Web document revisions
-- Opening Marker --

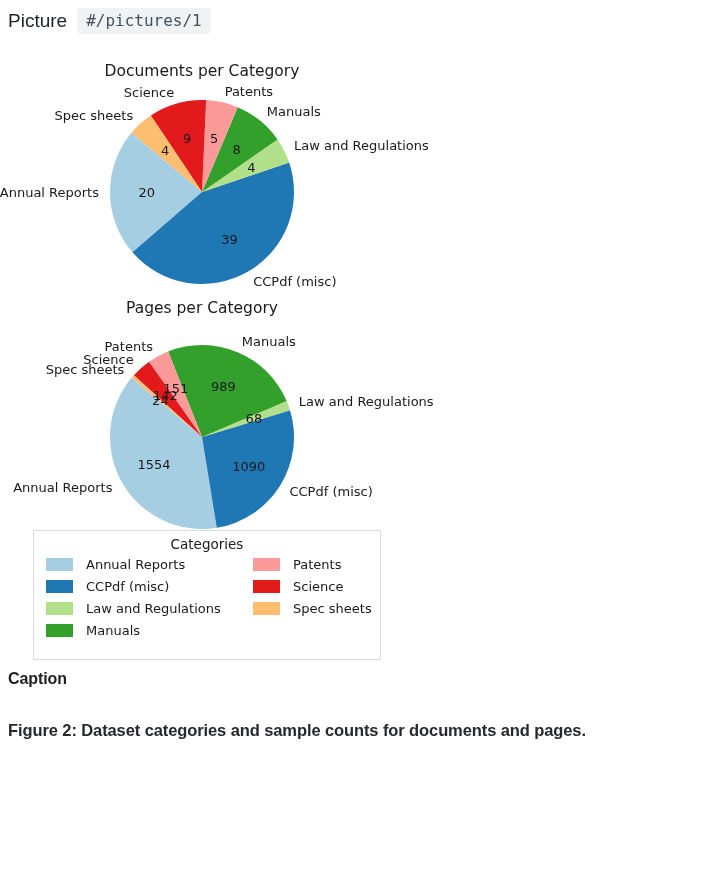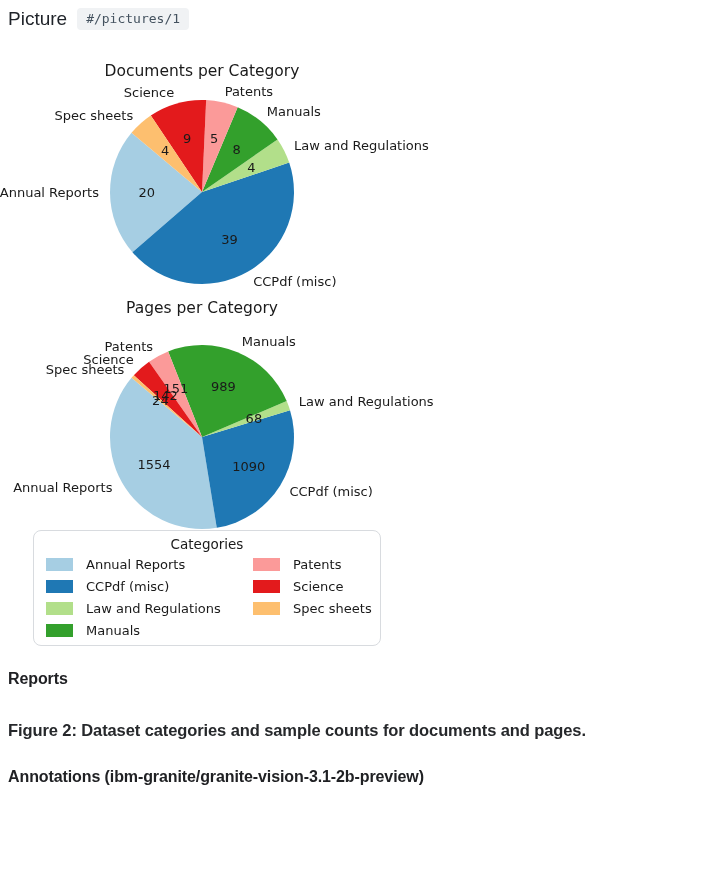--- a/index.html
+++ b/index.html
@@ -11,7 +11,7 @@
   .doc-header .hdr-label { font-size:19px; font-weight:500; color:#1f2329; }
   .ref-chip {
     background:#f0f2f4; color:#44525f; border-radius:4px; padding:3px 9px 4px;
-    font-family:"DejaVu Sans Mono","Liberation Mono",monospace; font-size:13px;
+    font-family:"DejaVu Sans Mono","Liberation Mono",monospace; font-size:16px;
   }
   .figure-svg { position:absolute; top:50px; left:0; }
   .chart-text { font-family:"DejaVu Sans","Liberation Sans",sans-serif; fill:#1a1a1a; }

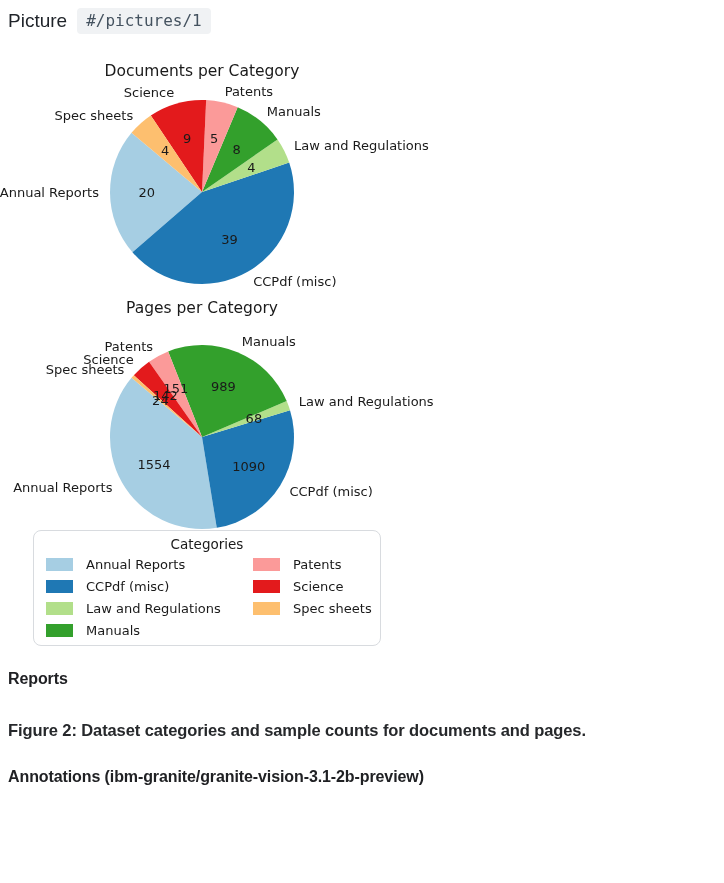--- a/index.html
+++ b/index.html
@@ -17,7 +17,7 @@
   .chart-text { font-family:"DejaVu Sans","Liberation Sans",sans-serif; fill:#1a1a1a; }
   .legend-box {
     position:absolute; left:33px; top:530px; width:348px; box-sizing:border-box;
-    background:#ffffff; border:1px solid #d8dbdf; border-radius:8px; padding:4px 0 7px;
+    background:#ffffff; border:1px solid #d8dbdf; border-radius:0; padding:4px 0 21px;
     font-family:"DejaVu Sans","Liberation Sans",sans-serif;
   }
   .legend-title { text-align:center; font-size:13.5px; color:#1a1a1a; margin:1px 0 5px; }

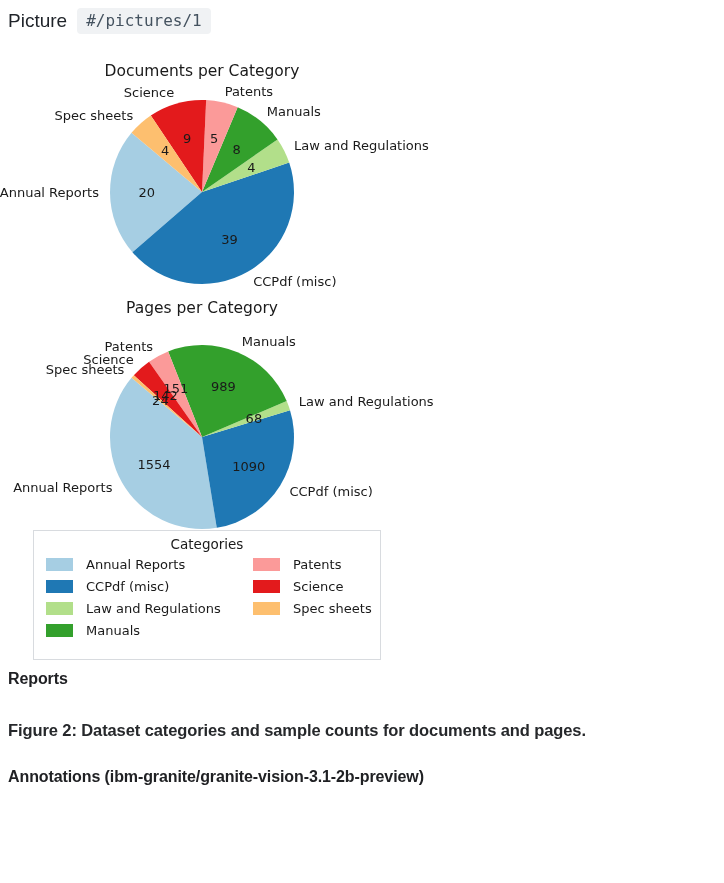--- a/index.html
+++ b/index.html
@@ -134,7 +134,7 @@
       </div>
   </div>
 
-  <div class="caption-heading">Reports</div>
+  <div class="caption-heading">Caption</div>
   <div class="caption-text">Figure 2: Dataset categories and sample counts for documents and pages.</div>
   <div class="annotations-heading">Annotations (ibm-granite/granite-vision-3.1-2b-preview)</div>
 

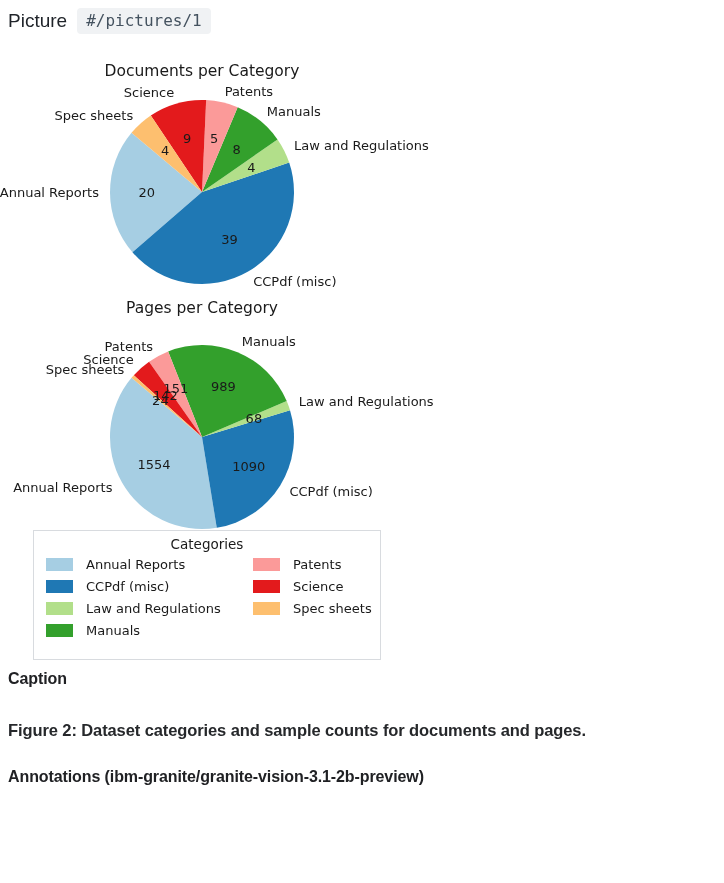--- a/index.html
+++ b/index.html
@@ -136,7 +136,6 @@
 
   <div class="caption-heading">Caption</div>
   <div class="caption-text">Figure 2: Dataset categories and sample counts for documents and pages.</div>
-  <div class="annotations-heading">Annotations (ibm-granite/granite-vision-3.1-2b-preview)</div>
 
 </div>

-- Closing Marker --

* [Your assignment]
The expected result is every line above containing the string "caption".

* [Exercise result]
-  <div class="caption-heading">Reports</div>
+  <div class="caption-heading">Caption</div>
   <div class="caption-text">Figure 2: Dataset categories and sample counts for documents and pages.</div>
   <div class="caption-heading">Caption</div>
   <div class="caption-text">Figure 2: Dataset categories and sample counts for documents and pages.</div>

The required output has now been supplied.